### Task brief
Through the end of the data below, output every line exactly, beginning with the line that contains "7 L10 5 L11".

Data entries:
━━━━━━━━━━━━━━━━━━━━

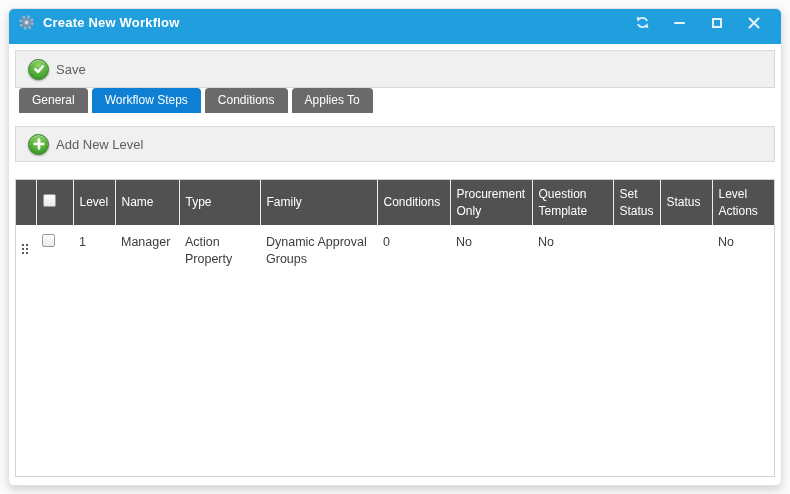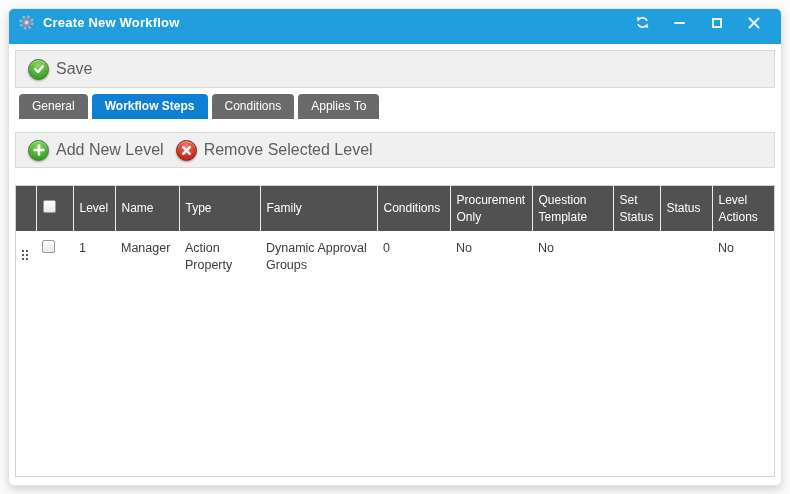--- a/index.html
+++ b/index.html
@@ -22,33 +22,33 @@
   .max-box { width:10px; height:10px; border:2px solid #e3f2fb; }
 
   
   .wbody { flex:1; display:flex; flex-direction:column; padding:4px 6px 8px 6px; min-height:0; }
 
   .toolbar { background:#f0f0f0; border:1px solid #d9d9d9; display:flex; align-items:center;
              padding:0 8px; flex:0 0 auto; }
   .save-toolbar { height:38px; margin-top:2px; }
   .grid-toolbar { height:36px; margin-top:13px; }
   .tbtn { display:flex; align-items:center; gap:7px; padding:2px 8px 2px 4px; cursor:pointer;
-          color:#5e5e5e; font-size:16px; }
+          color:#5e5e5e; font-size:13px; }
   .circle { width:21px; height:21px; border-radius:50%; display:flex; align-items:center;
             justify-content:center; box-shadow:0 1px 2px rgba(0,0,0,0.35), inset 0 1px 1px rgba(255,255,255,0.5); }
   .circle.green { background:radial-gradient(circle at 50% 28%, #94d369 0%, #4fae35 55%, #2e8a1f 100%);
                   border:1px solid #2c7d20; }
   .circle.red   { background:radial-gradient(circle at 50% 28%, #ef7c70 0%, #ce3a2b 55%, #9e1407 100%);
                   border:1px solid #8d170c; }
 
   
-  .tabs { display:flex; gap:4px; margin-top:6px; padding-left:4px; flex:0 0 auto; }
+  .tabs { display:flex; gap:4px; padding-left:4px; flex:0 0 auto; }
   .tab { background:#6a6a6a; color:#ffffff; font-size:12px; padding:5px 13px 6px 13px;
          border-radius:4px 4px 0 0; cursor:pointer; white-space:nowrap; }
-  .tab.active { background:#0e7fd3;font-weight:bold; }
+  .tab.active { background:#0e7fd3; }
 
   
   .grid { flex:1; margin-top:17px; border:1px solid #d2d2d2; background:#ffffff; overflow:hidden; }
   table { border-collapse:collapse; width:100%; table-layout:fixed; }
   thead th { background:#515151; color:#ffffff; font-weight:normal; font-size:12px;
              text-align:left; vertical-align:middle; height:45px; padding:3px 5px 3px 6px;
              line-height:1.35; }
   thead th + th { border-left:1px solid #ececec; }
   tbody td { height:40px; vertical-align:top; padding:9px 5px 3px 6px; font-size:12.5px;
              color:#3c3c3c; line-height:1.35; background:#ffffff; }
@@ -117,28 +117,20 @@
 
     <div class="toolbar grid-toolbar">
       <div class="tbtn">
         <span class="circle green">
           <svg width="12" height="12" viewBox="0 0 12 12">
             <path d="M6 1.6 V10.4 M1.6 6 H10.4" stroke="#ffffff" stroke-width="2.6" stroke-linecap="round"></path>
           </svg>
         </span>
         <span>Add New Level</span>
       </div>
-      <div class="tbtn">
-        <span class="circle red">
-          <svg width="11" height="11" viewBox="0 0 12 12">
-            <path d="M2.4 2.4 L9.6 9.6 M9.6 2.4 L2.4 9.6" stroke="#ffffff" stroke-width="2.6" stroke-linecap="round"></path>
-          </svg>
-        </span>
-        <span>Remove Selected Level</span>
-      </div>
     </div>
 
     <div class="grid">
       <table>
         <colgroup>
           <col style="width:20px">
             <col style="width:37px">
             <col style="width:42px">
           <col style="width:64px">
             <col style="width:81px">

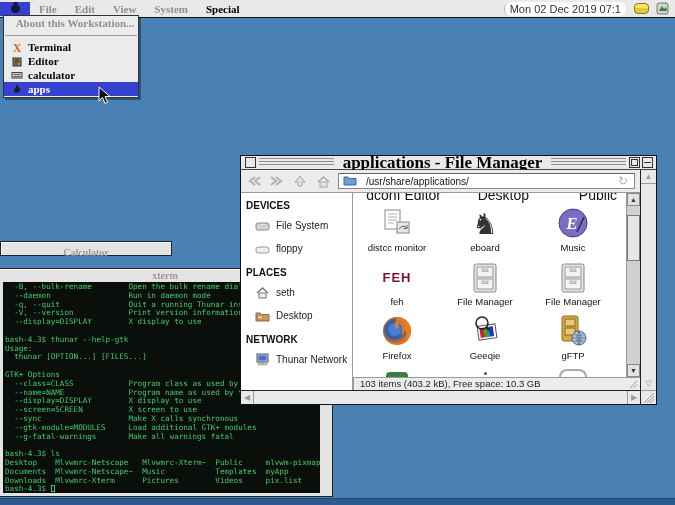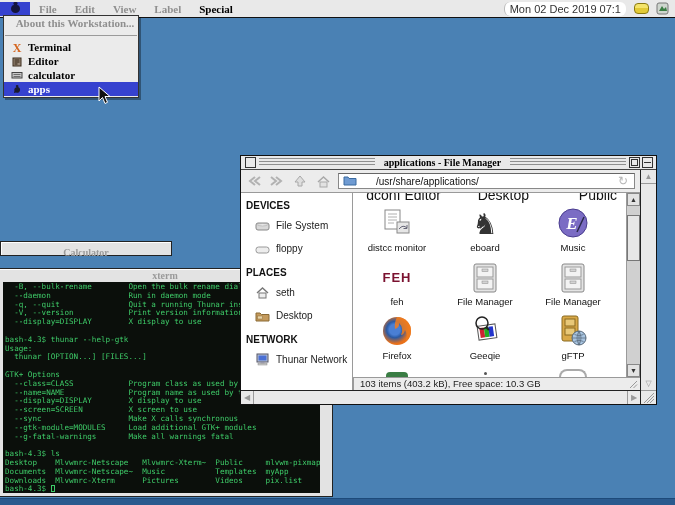--- a/index.html
+++ b/index.html
@@ -51,27 +51,27 @@
   
   #fm { position:absolute; left:240px; top:155px; width:417px; height:250px; background:#e9e9e9;
         border:1px solid #111; z-index:20; }
   .fm-titlebar { position:absolute; left:0; top:0; width:415px; height:14px; display:flex; align-items:center; background:#e9e9e9; border-bottom:1px solid #444; }
   .tb-box { width:11px; height:11px; border:1px solid #333; background:#e9e9e9; flex:0 0 auto; position:relative; }
   .tb-box.close { margin-left:4px; }
   .tb-box.zoom::after { content:""; position:absolute; left:1px; top:1px; width:5px; height:5px; border:1px solid #333; }
   .tb-box.shade::after { content:""; position:absolute; left:1px; top:4px; width:7px; height:1px; background:#333; }
   .tb-box.shade { margin:0 3px 0 2px; }
   .tb-stripes { flex:1; height:9px; margin:0 3px; background:repeating-linear-gradient(to bottom,#8f8f8f 0 1px, transparent 1px 3px); }
-  .fm-title { font-family:"Liberation Serif",serif; font-size:10px; font-weight:bold; color:#000; padding:4px 6px; line-height:13px; }
+  .fm-title { font-family:"Liberation Serif",serif; font-size:17px; font-weight:bold; color:#000; padding:4px 6px; line-height:13px; }
 
   .fm-toolbar { position:absolute; left:0; top:14px; width:399px; height:23px; background:#ececec;
                 border-bottom:1px solid #9a9a9a; display:flex; align-items:center; gap:7px; padding:0 5px; }
   .nav-ic { display:inline-flex; width:16px; height:15px; align-items:center; justify-content:center; }
   .pathfield { flex:1; height:16px; background:#fff; border:1px solid #888; border-top-color:#666;
-               display:flex; align-items:center; gap:19px; padding:0 4px; font-size:10px; color:#111; }
+               display:flex; align-items:center; gap:9px; padding:0 4px; font-size:10px; color:#111; }
   .reload { color:#b5b5b5; font-size:12px; line-height:12px; margin-right:2px; }
 
   .fm-sidebar { position:absolute; left:0; top:37px; width:112px; height:197px; background:#fff;
                 border-right:1px solid #9a9a9a; overflow:hidden; font-size:10px; color:#222; }
   .sb-header { font-weight:bold; padding:7px 0 3px 5px; color:#111; }
   .sb-item { height:23px; display:flex; align-items:center; gap:6px; padding-left:14px; }
   .sb-item .sb-ic { width:15px; display:inline-flex; }
 
   .fm-iconview { position:absolute; left:112px; top:37px; width:273px; height:184px; background:#fff; overflow:hidden; }
   #fm-partials { position:absolute; left:0; top:-6px; width:264px; display:grid; grid-template-columns:repeat(3,88px); }
@@ -121,21 +121,21 @@
   <div id="menubar">
     <div class="logo">
       <span class="ic"><svg width="13" height="13" viewBox="0 0 13 13">
             <path d="M6 1 C4 1 4 3 5 4 C3 4 2 6 2 8 C2 10 4 12 6.5 12 C9 12 11 10 11 8 C11 6 10 4 8 4 C9 3 9 1 7 1 Z" fill="#14143c"></path>
           </svg></span>
     </div>
     <div id="menus">
         <span class="menu-label">File</span>
         <span class="menu-label">Edit</span>
         <span class="menu-label">View</span>
-        <span class="menu-label">Label</span>
+        <span class="menu-label">System</span>
         <span class="menu-label enabled">Special</span>
       </div>
     <div class="mb-right">
       <div class="clock">Mon 02 Dec 2019 07:1</div>
       <span class="tray-notes"></span>
       <span class="tray-app ic">
           <svg width="13" height="13">
             <rect x="1" y="1" width="11" height="11" rx="2" fill="#cfd6cf" stroke="#777"></rect>
             <path d="M3 9 L6 4 L8 7 L10 5 L11 9 Z" fill="#3a7d44"></path>
           </svg>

━━━━━━━━━━━━━━━━━━━━

### Finished task
             <path d="M3 9 L6 4 L8 7 L10 5 L11 9 Z" fill="#3a7d44"></path>
           </svg>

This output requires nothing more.